What is SHBG, Anyway?


SHBG is a glycoprotein produced primarily in the liver. Its main job? To bind to sex hormones—especially testosterone and estrogen—and carry them through your bloodstream. But here’s the catch: when a hormone is bound to SHBG, it’s not bioavailable. In other words, your body can’t use it.


So while your labs might show a “normal” level of testosterone or estrogen, the real question is: how much of it is free and active? That’s where SHBG becomes crucial. In fact, only about 1–2% of circulating testosterone is free and biologically active, with the remainder bound to SHBG and albumin (1).


Too High, Too Low… Or Just Right?


When SHBG levels are too high, more hormones are bound, leaving fewer free and active in your body. This can lead to symptoms like fatigue, low libido, brain fog, and loss of muscle mass—even if your total hormone levels look “normal.” This is particularly relevant in women receiving testosterone therapy, where SHBG strongly influences effective dosing and symptom relief (2).


When SHBG is too low, it may result in excess free hormone, which increases the risk for estrogen or androgen dominance, mood swings, acne, or unwanted hair growth (3).

In other words, hormone optimization is a Goldilocks game—and SHBG helps us figure out whether your levels are too high, too low, or just right.


Why HRT Without SHBG Monitoring Is Like Guessing in the Dark


Imagine adjusting a patient’s testosterone dose based only on total levels, without accounting for SHBG. You might keep increasing the dose, frustrated that the patient’s symptoms aren't improving—when in fact, their SHBG is high and binding up most of that hormone.

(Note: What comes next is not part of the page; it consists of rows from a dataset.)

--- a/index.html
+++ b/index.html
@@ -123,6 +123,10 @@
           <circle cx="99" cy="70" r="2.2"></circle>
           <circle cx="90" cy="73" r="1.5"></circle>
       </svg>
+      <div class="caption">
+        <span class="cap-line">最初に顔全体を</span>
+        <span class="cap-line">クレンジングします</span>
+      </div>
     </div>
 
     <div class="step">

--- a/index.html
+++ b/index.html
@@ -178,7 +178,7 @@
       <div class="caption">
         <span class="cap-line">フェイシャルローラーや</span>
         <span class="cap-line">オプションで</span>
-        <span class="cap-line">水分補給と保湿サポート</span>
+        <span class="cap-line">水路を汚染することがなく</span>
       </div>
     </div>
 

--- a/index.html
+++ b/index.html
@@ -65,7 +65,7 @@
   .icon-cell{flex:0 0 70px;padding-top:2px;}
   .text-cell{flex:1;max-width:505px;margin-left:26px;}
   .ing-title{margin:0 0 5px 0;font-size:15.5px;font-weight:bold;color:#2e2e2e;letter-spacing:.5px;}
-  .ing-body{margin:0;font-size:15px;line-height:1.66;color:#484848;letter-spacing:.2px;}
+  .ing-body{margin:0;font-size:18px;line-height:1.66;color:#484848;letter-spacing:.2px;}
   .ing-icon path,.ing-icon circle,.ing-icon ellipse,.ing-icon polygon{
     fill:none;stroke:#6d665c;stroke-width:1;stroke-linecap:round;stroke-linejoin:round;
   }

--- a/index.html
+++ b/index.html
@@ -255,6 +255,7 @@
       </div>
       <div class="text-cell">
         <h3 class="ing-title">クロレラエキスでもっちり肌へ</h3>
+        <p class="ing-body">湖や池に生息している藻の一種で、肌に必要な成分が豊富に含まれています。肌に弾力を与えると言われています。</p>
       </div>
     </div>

Conversely, without watching SHBG, you might miss the early signs of excess hormone exposure, increasing long-term risks like endometrial hyperplasia, cardiovascular strain, or insulin resistance.


This is why personalized hormone therapy isn't just about replacing hormones—it’s about understanding how your body is metabolizing and regulating them.


What Affects SHBG?


SHBG is dynamic and can be influenced by many factors:

  • Estrogen therapy tends to increase SHBG (4)

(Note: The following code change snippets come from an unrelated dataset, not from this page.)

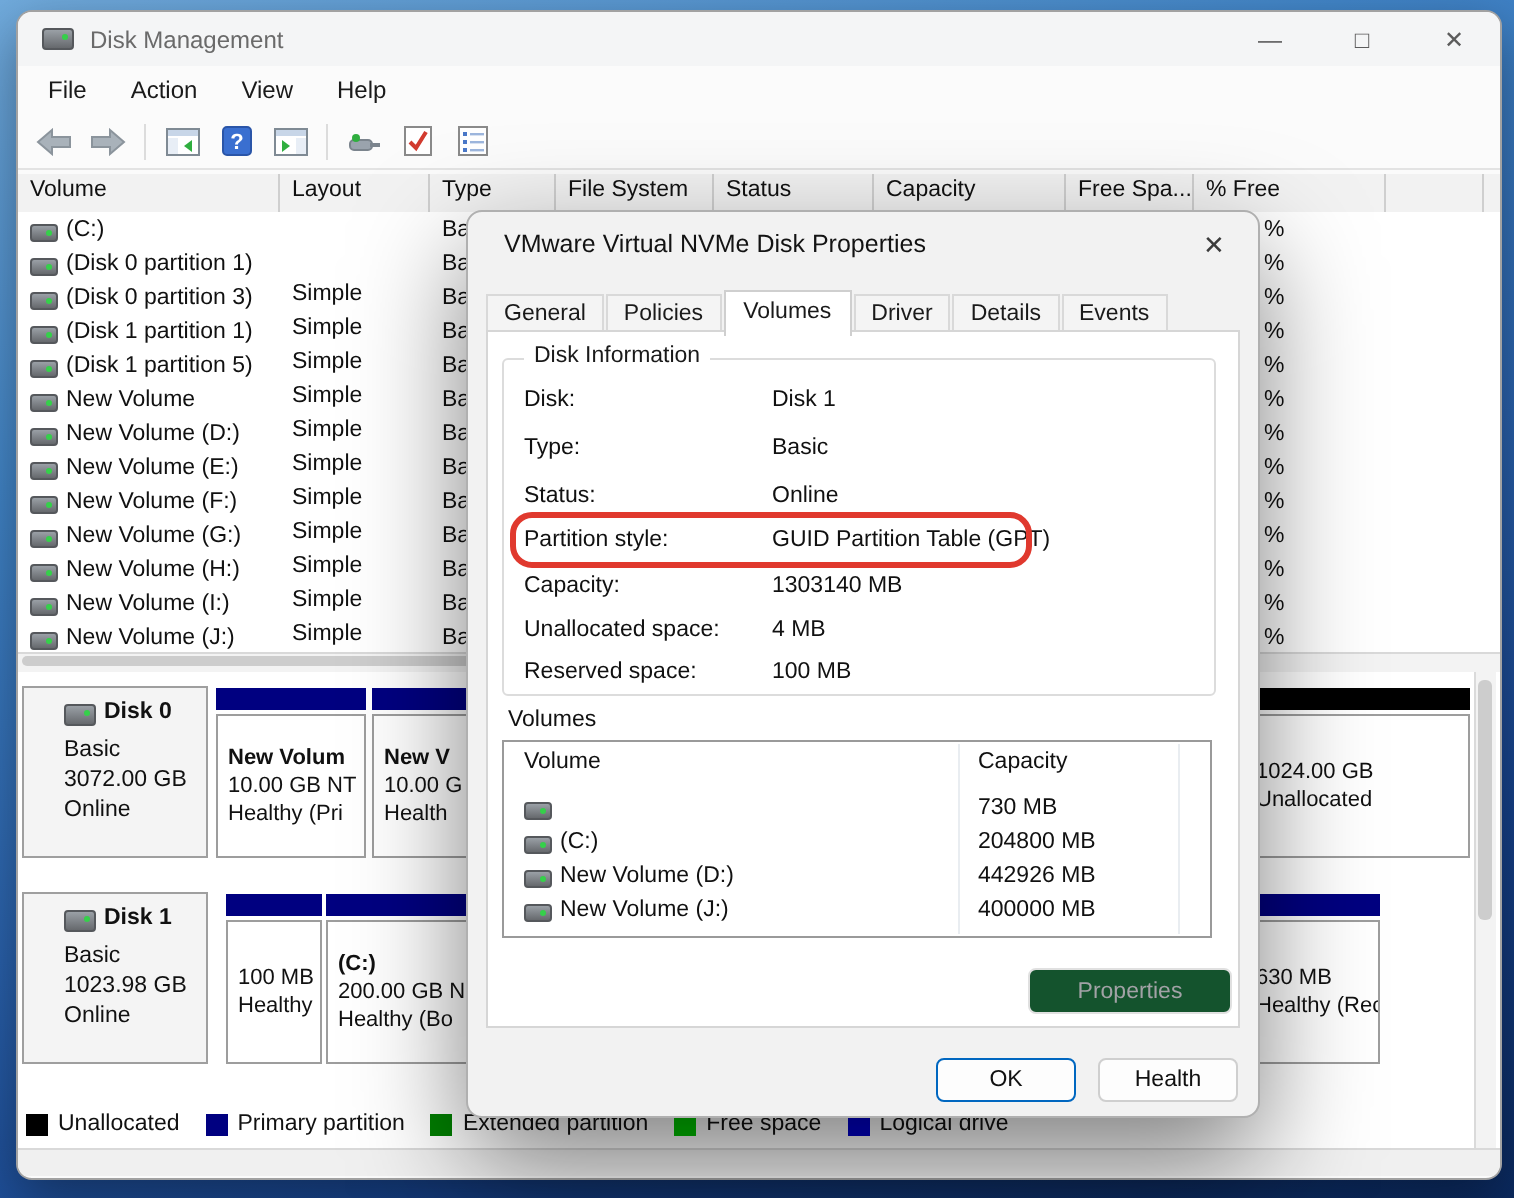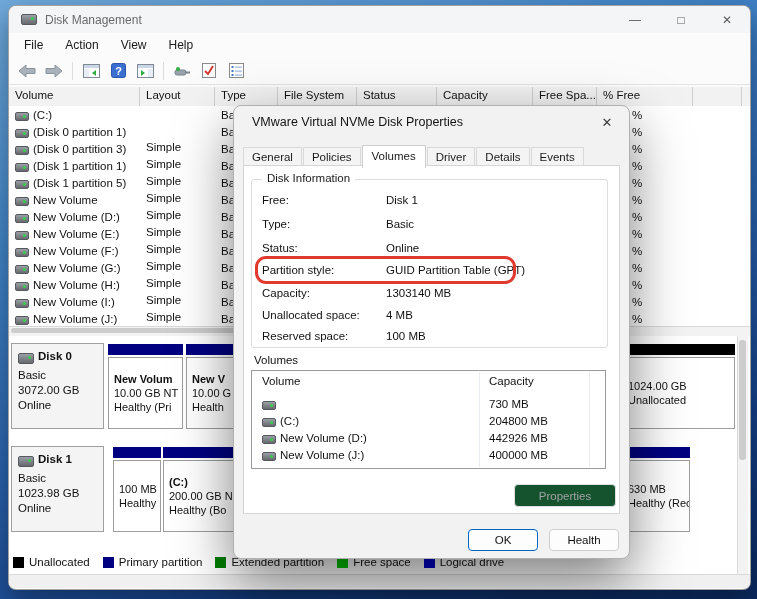--- a/index.html
+++ b/index.html
@@ -407,7 +407,7 @@
         </div>
       <div class="btn btn-props">Properties</div>
     <div class="inforow" style="top: 28px;">
-          <div class="lab">Free:</div>
+          <div class="lab">Disk:</div>
           <div class="val">Disk 1</div>
         </div>
         <div class="inforow" style="top: 52px;">

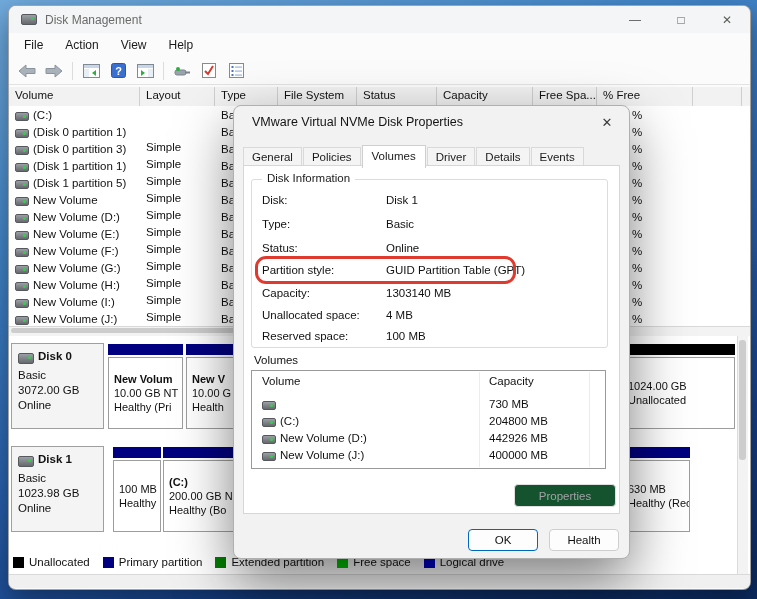--- a/index.html
+++ b/index.html
@@ -42,7 +42,7 @@
   .vscroll{position:absolute;right:2px;top:0;width:10px;height:238px;background:#f3f3f3;border-left:1px solid #dadada;}
   .vthumb{position:absolute;left:1px;top:4px;width:7px;height:120px;background:#cdcdcd;border-radius:3px;}
   .disk-row{position:absolute;left:2px;width:728px;height:88px;}
-  .dlabel{position:absolute;left:0;top:0;width:93px;height:86px;background:#f4f4f4;border:1px solid #9f9f9f;box-sizing:border-box;padding:6px 0 0 6px;}
+  .dlabel{position:absolute;left:0;top:0;width:93px;height:86px;background:#f4f4f4;border:1px solid #9f9f9f;box-sizing:border-box;padding:6px 0 0 20px;}
   .dlabel .dname{font-size:11.5px;font-weight:bold;color:#111;margin-left:4px;vertical-align:top;}
   .dlabel .dline{font-size:11.5px;color:#111;line-height:15px;}
   .pblock{position:absolute;top:1px;height:85px;}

  • Androgens (like testosterone) tend to lower it

  • Thyroid hormones increase SHBG levels—especially in hyperthyroidism (5)

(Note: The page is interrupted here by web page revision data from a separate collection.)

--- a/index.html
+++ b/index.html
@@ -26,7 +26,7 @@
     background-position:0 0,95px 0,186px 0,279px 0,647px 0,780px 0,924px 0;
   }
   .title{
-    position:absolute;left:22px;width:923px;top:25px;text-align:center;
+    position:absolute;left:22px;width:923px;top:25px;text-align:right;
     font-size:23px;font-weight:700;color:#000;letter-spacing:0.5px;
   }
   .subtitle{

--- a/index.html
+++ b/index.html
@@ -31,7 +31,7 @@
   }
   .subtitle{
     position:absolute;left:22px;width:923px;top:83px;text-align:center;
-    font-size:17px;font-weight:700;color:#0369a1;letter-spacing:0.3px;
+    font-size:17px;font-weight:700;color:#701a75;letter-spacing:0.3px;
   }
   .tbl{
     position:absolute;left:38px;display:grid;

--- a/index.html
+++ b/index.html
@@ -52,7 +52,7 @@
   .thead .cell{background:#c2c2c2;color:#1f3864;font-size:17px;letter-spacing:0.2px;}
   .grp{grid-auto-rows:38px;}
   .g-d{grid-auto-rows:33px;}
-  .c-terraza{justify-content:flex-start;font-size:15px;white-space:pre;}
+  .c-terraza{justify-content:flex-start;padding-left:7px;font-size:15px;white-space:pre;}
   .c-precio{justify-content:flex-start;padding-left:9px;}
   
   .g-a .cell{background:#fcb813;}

  • Insulin resistance and metabolic syndrome decrease SHBG (6)

  • Liver health, age, and certain medications also have direct effects


Monitoring SHBG gives us an insight into both hormone transport and your metabolic health, helping guide safe and effective HRT protocols.


In Summary: SHBG Is a Big Deal (Even If It’s Small and Hard to Pronounce)


At my downtown Boise clinic, we routinely monitor SHBG because it provides vital insight into how your body interacts with and regulates hormones. It allows us to fine-tune hormone therapy so you get the best possible results—balanced mood, restored energy, improved libido, and a better sense of control over your midlife transition.


So next time you see “SHBG” on your lab panel, don’t glaze over. Give it a little nod—it might just be the missing link between “meh” and “amazing.”


References:

  1. Goldman, A. L., et al. (2017). The role of sex hormone–binding globulin in testosterone delivery to tissues: Implications for the interpretation of total testosterone measurements. The Journal of Clinical Endocrinology & Metabolism, 102(3), 994–1001. https://doi.org/10.1210/jc.2016-2655

  2. Davis, S. R., & Wahlin-Jacobsen, S. (2015). Testosterone in women—the clinical significance. The Lancet Diabetes & Endocrinology, 3(12), 980–992. https://doi.org/10.1016/S2213-8587(15)00284-3

  3. Cunningham, G. R. (2009). Testosterone and androstenedione. In De Groot LJ et al. (Eds.), Endotext. MDText.com, Inc.

  4. Sex Hormone-Binding Globulin. (2023). Lab Tests Online. Retrieved from https://labtestsonline.org/tests/sex-hormone-binding-globulin-shbg

  5. Jorde, R., et al. (2006). Thyroid function and sex hormones in men and women aged 40–79 years. Journal of Clinical Endocrinology & Metabolism, 91(8), 3366–3370.